A chaque action de groupes d’extrême-droite, il est dévoilé des liens entre cette violence politique, raciste, haineuse et le Rassemblement national. On aura beau le banaliser, le cœur de la mouvance reste bien ce parti politique où l’affairisme et le népotisme sont la norme, soit le pire des dérives capitalistes. Les costumes et les plateaux télés pour le RN et ses porte-parole, le travail de harcèlement, de division, de haine des groupes, par forcément structurés mais qui sont les relais permanents de cette atmosphère suffocante sur les réseaux sociaux, dans les territoires, par le biais du milieu associatif. C’est cette complémentarité qui fait l’efficacité de l’extrême-droite.
Comble du cynisme, Marine Le Pen en appelle à dissoudre les groupes néo-nazis au nom de la lutte contre l’extrémisme (sic). Ce serait donc une modérée ! Elle ne fait que relayer la parole gouvernementale puisque Elisabeth Borne en appelle à lutter contre les extrémismes, renvoyant dos à dos ceux qui menacent des élus, dégradent des locaux associatifs (Planning familial, associations antiracistes, syndicats), projettent des attentats ou tuent tout simplement et les mobilisations sociales, environnementales. Il y a pourtant un maire qui a été victime d’une tentative d’attentat pour avoir simplement appliqué la demande de l’Etat d’accueillir un centre d’accueil pour demandeurs d’asile (Cada) ! Ce même maire, démissionnaire, et qui souligne l’absence totale de l’Etat face à des groupes d’extrême-droite menaçants et violents. Le silence public et la minorisation de cette affaire dans le débat public sont assez révélateurs, surtout en comparaison des menaces totalement farfelues qui sont inventées sur la mouvance « woke » que d’aucuns ne définit clairement.
Il faudrait pourtant rappeler les alertes nombreuses, en France et Europe, sur la menace terroriste que font peser des organisations qui ne veulent plus seulement faire du bruit ou occuper la rue mais déstabiliser et faire taire celles et ceux qui ne partagent pas leurs idées.
Ceux qui s’amusent à entretenir des confusions ou à minimiser ce climat défendent un discours d’ordre.
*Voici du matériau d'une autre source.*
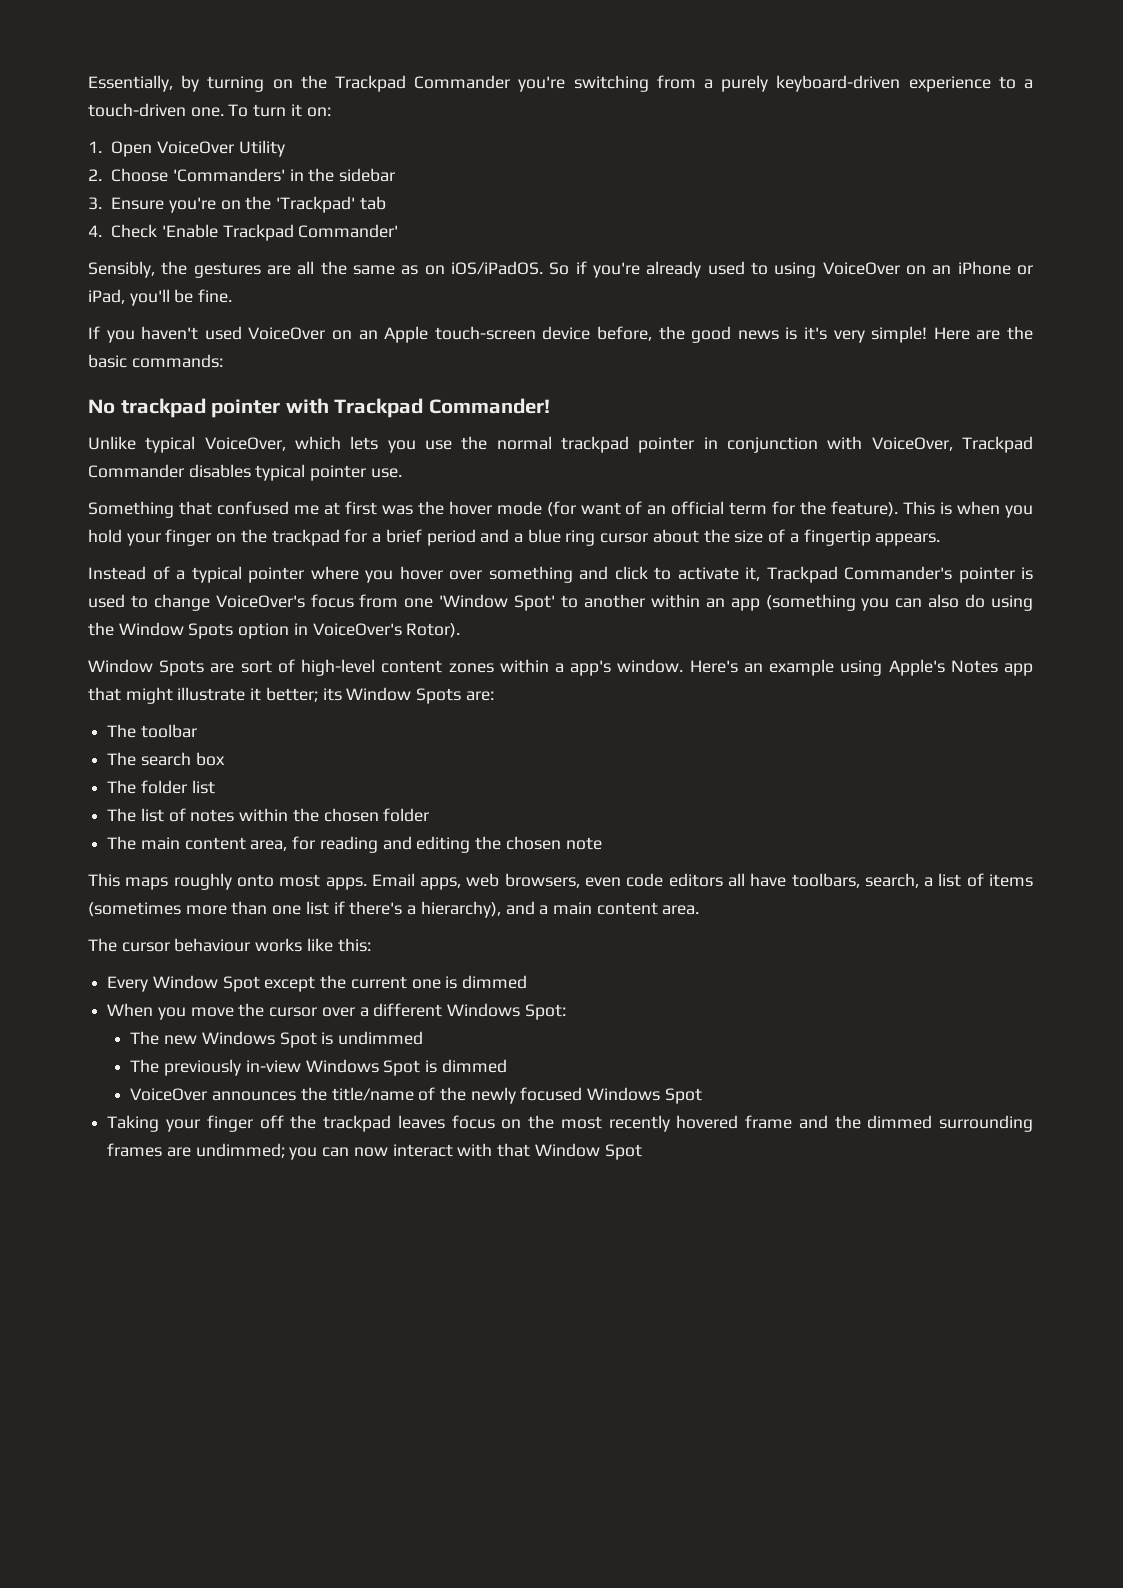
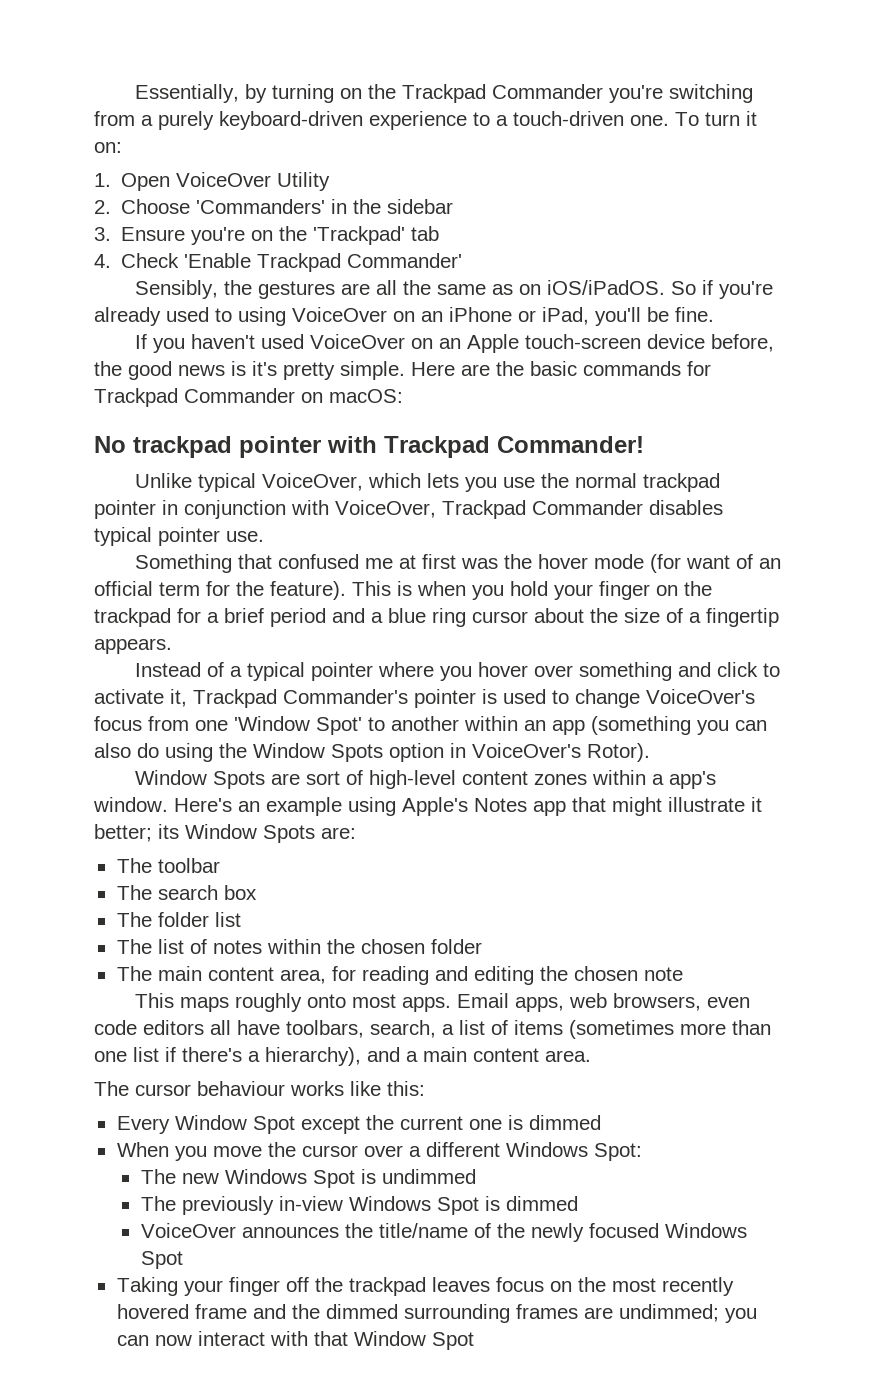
- If you haven't used VoiceOver on an Apple touch-screen device before, the good news is it's very simple!
+ If you haven't used VoiceOver on an Apple touch-screen device before, the good news is it's pretty simple.
- Here are the basic commands:
+ Here are the basic commands for Trackpad Commander on macOS:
Le narratif consiste à décrire, au nom de la défense de la République, une France qui serait assiégée par les migrants, perturbée par les contestataires, volée par les inactifs, agressée par la délinquance, étouffée par les réglementations. Il faudrait donc éliminer ces menaces. Les esprits sont préparés pour un tournant encore plus autoritaire et libéral car l’austérité se déploie pour revenir dans les clous de la rigueur budgétaire. Le MEDEF, par la voix de son président M. Roux de Bezieu, parlait même il y a deux mois d’un « mal nécessaire » si Marine Le Pen venait à être élue. Partout dans le monde, dans une Europe qui n’est évidemment pas épargnée, les courants nationalistes prospèrent jusque dans les hautes sphères du pouvoir dans des coalitions populistes, nationalistes où la droite et l’extrême-droite s’accordent pour gouverner. Certains sont prêts à faire rentrer la France dans ce cycle infernal.
Ce sont pourtant ces incendiaires qui font du mal à la République en refusant de combattre l’extrême-droite, en poursuivant les politiques libérales, terreau des violences sociales et de la haine. Ce sont ces incendiaires qui vont contre la majorité populaire opposée à la régression sociale et alimentent l’idée que la démocratie ne sert à rien, passant continuellement par coups de force.
L’esprit de responsabilité nous appelle à ne pas minorer ces menaces démocratiques et sociales. Les progressistes, démocrates et républicains sincères doivent s’unir, échanger sur la meilleure manière de combattre l’extrême-droite. Cela passe par la lutte pied à pied contre ces mouvances sur le terrain et dans le débat d’idées pour être intransigeant face à ce poison de la division. Cela passe aussi et surtout par une dynamique populaire pour porter de nouveaux droits économiques, politiques et sociaux et en finir avec les dégâts d’un capitalisme dérégulé.